Women have already been targeted with the overturning of Roe v. Wade. People of color are targets. Immigrants are targets. Non-Christians are targets. Children are targets (as shown by the family separation policies and refusal to tighten gun laws to help end school shootings, and the tightening of financial support for children).
Eventually, Jews will be targets. When evangelicals speak out against antisemitism, they’ll become targets too. But they’ll have no power to reverse anything, having given up even their own power to vote.
That’s when God will step in. (Genesis 19:1–16, Jeremiah 50–51, Revelation 18)
This is not a complete list of evangelical doctrinal shifts. There are other doctrines they’ve changed position on.
For example, they once believed biblical Magog is Russia, and that it is evil, foretold in the Bible to be an enemy of Israel. And they detested communism and the official atheism of Soviet Russia. Lately they’ve softened quite a lot on their feelings toward Russia.

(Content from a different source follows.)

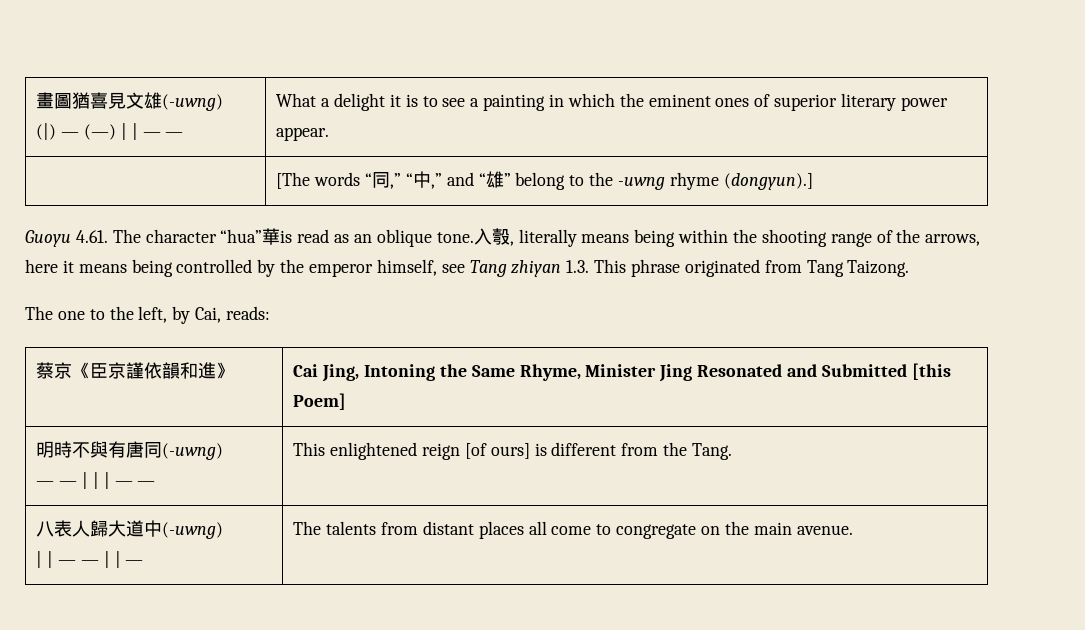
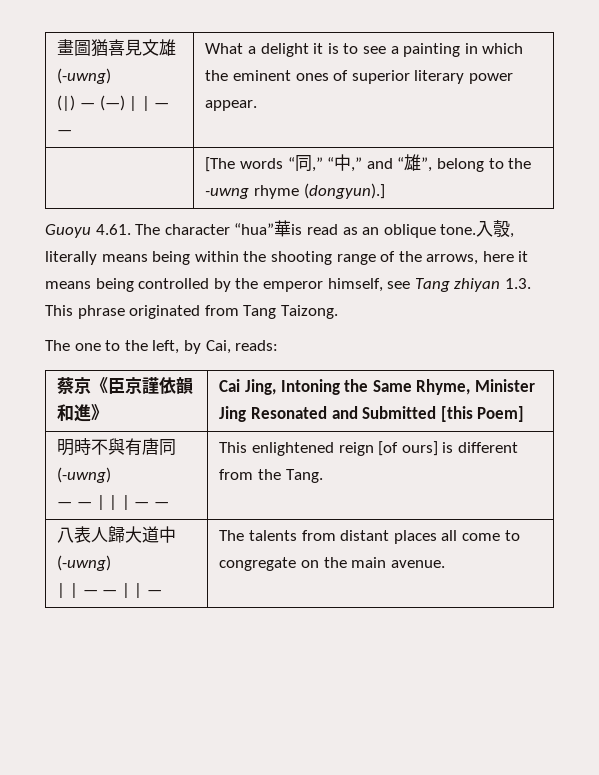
- | [The words “同,” “中,” and “雄” belong to the -uwng rhyme (dongyun).]
+ | [The words “同,” “中,” and “雄”, belong to the -uwng rhyme (dongyun).]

They’ve also shifted, amazingly, on whether Christians should bow to an antichrist. In past years they unceasingly warned about the Antichrist, but when one showed up, meaning someone who ticked a lot of the boxes, they were among the first to embrace him—enthusiastically.
That may provide a glimpse into how things will unfold in the Tribulation when the actual Antichrist shows up. A lot of Christians may use the same rationalizations to justify going along as followers and supporters. And, tragically, they’ll lose their salvation, which will be possible to do during the Tribulation.
But it’s not possible to lose salvation in our current age. Anyone who believes on Jesus is saved and sealed unto the day of redemption the instant they believe (John 3:16, Ephesians 1:13–14 and 4:30). This is the best time to get saved. Why wait and take chances? Believe on the Lord Jesus Christ and thou shalt be saved!